Cuando uno indaga las razones de tan magros resultados, las respuestas son las mismas que para muchos otros productos agropecuarios: elevados costos de los insumos importados, competencia externa, baja rentabilidad o, en suma, nuestra ineptitud para competir. No hemos sido capaces de emular con Argentina, Brasil, Perú y Chile, que han incrementado sus exportaciones agropecuarias con enorme éxito.

Las razones para que Colombia no crezca de la misma manera, en parte, obedecen al carácter abrupto de nuestra geografía y a la variabilidad agrológica, circunstancias que dificultan la producción a gran escala y con calidades homogéneas en ciertos renglones, las frutas, por ejemplo. Guillermo produce las mejores naranjas del mundo; lo mismo cabe afirmar de las piñas que cultiva Jimena. Si produjeran por fuera de sus nichos geográficos, les resultaría difícil cumplir los requisitos de cantidad y calidad que son normales en los mercados foráneos. Las condiciones de sus predios son parecidas a las de otros, incluso situados en valles y laderas cercanos, pero no son las mismas. Migrar o expandirse de Caldas y el Quindío a Urabá, o viceversa, genera riesgos enormes. Por eso les resulta tan complejo exportar.

Los problemas endémicos del campo son solubles, en parte, con mejor infraestructura —vías y riego—, revirtiendo los crecientes problemas de inseguridad rural y culminando los procesos para garantizar claridad plena sobre los títulos de propiedad.

Otros son más complejos de resolver. Jimena y Guillermo son empresarios y, como tal, padecen la incurable patología de la codicia. Por eso, la obsesión del actual gobierno es repartir tierras entre los campesinos que, se supone, carecen de interés por el dinero. Eso bastará, según la ideología gubernamental, para romper las cadenas impuestas por la odiada casta de los terratenientes y desatar su enorme capacidad productiva.

Otro tendría que ser el propósito: redimir a los habitantes del campo de la pobreza. En unos casos, entregándoles tierras, créditos, insumos, asistencia técnica, cuando sea apropiado; en otros, facilitando su inserción productiva en el mundo rural en actividades de servicios o como trabajadores en empresas agrícolas, y, por último, facilitando su migración al ámbito urbano.

¡Sí, señor! El aumento de la productividad en las actividades primarias en el campo, que es un fenómeno universal, espontáneamente genera migración hacia las ciudades.
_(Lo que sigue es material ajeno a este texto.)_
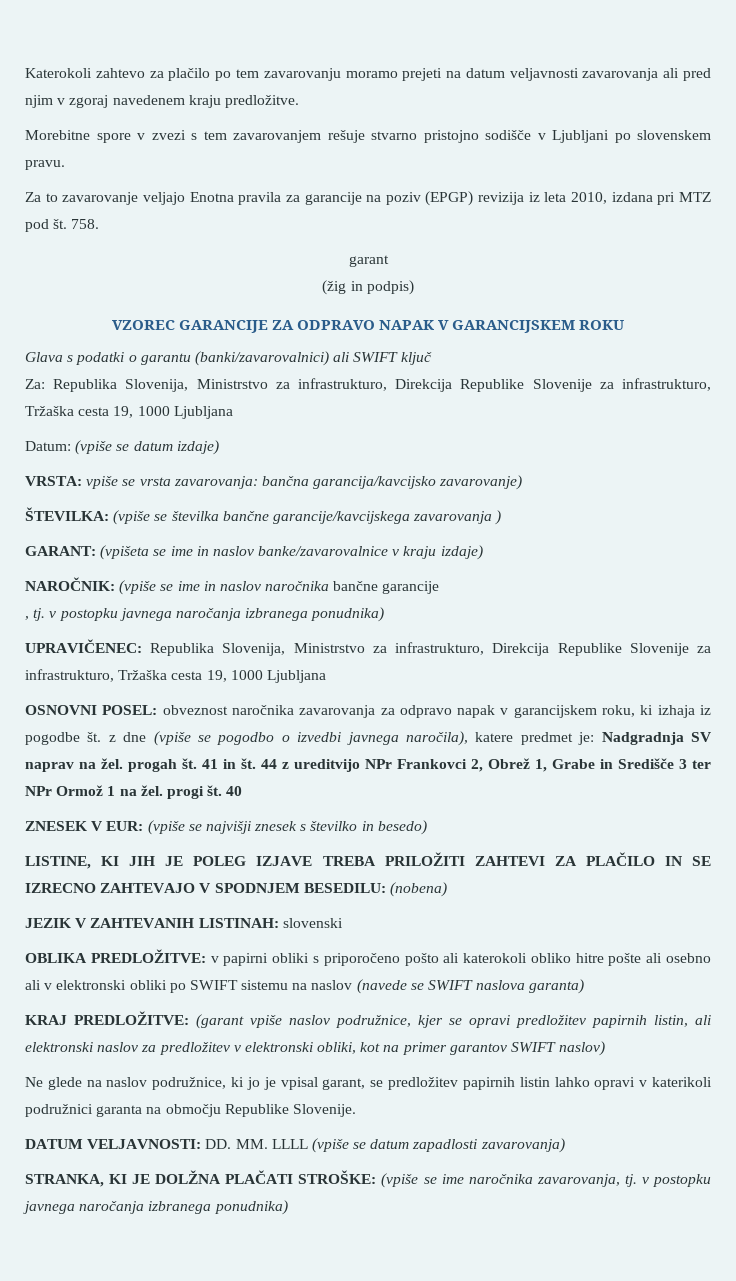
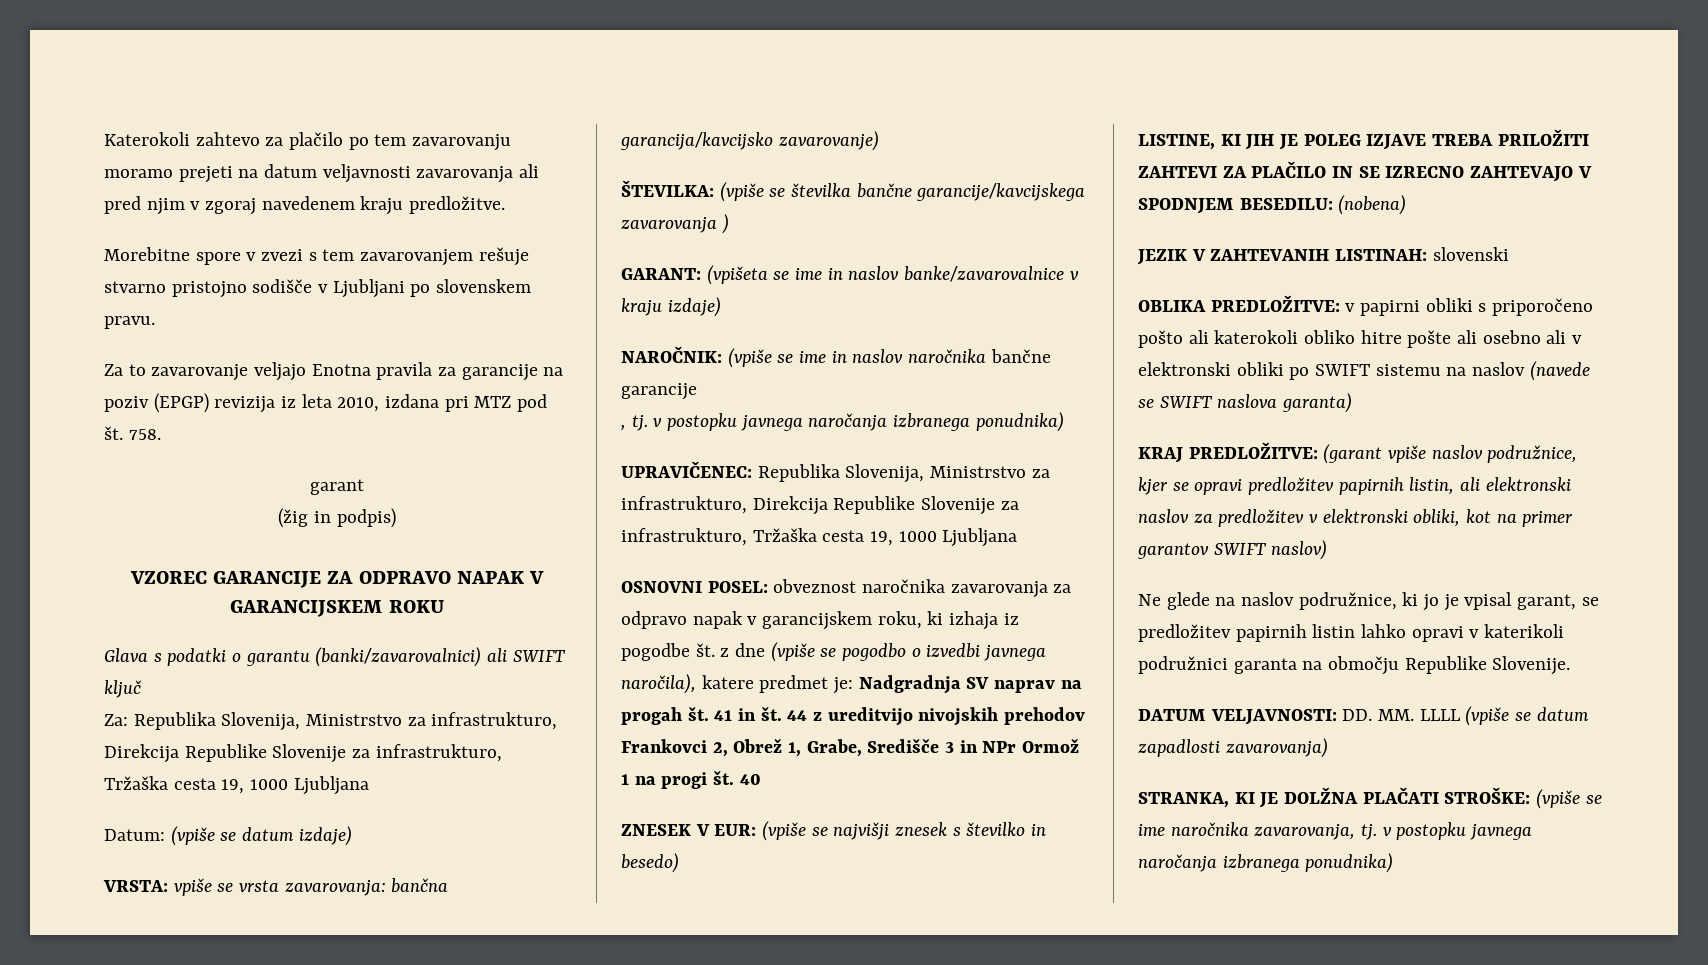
- OSNOVNI POSEL: obveznost naročnika zavarovanja za odpravo napak v garancijskem roku, ki izhaja iz pogodbe št. z dne (vpiše se pogodbo o izvedbi javnega naročila), katere predmet je: Nadgradnja SV naprav na žel. progah št.
+ OSNOVNI POSEL: obveznost naročnika zavarovanja za odpravo napak v garancijskem roku, ki izhaja iz pogodbe št. z dne (vpiše se pogodbo o izvedbi javnega naročila), katere predmet je: Nadgradnja SV naprav na progah št.
- 44 z ureditvijo NPr Frankovci 2, Obrež 1, Grabe in Središče 3 ter NPr Ormož 1 na žel. progi št.
+ 44 z ureditvijo nivojskih prehodov Frankovci 2, Obrež 1, Grabe, Središče 3 in NPr Ormož 1 na progi št.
Los hijos de los campesinos no quieren serlo. Es un disparate registrar, como lo hacen las cifras oficiales, que más de la mitad de los campesinos vive en el medio urbano. ¿Qué campesinos son esos?

Lo que sí tendría un impacto enorme en el desarrollo nacional sería la liberación de la altillanura, una vasta región que se extiende por Meta, Vichada y Casanare. Son más de siete millones de hectáreas aptas para cultivos de soya, maíz, arroz, palma de aceite y pasturas mejoradas. El factor que inhibe su desarrollo es una norma, adoptada en 1994, que hace casi imposible la conformación de grandes empresas. Decidimos reservar esa zona para enormes contingentes campesinos que nunca llegaron. Nada hace pensar que llegarán.

Vuelve a la memoria la imagen del presidente en Japón: en un evento permanece de pie con visible esfuerzo; en otro, usa la chaqueta color magenta o fucsia —no sé bien— que le regalaron sus enemigos y habla de unas “ventas” de lechona inexistentes. No puede uno evitar la comparación con Maduro: alto, corpulento, enfundado, con propiedad, en su traje castrense, así sea un general de opereta, pero cuerdo…, y se siente uno un poco mal.

Epígrafe. Escribe Umberto Eco, en su novela El nombre de la rosa: “Huye, Adso, de los profetas y de los que están dispuestos a morir por la verdad, porque suelen provocar la muerte de muchos otros, a menudo antes que la propia, y a veces en lugar de ella”.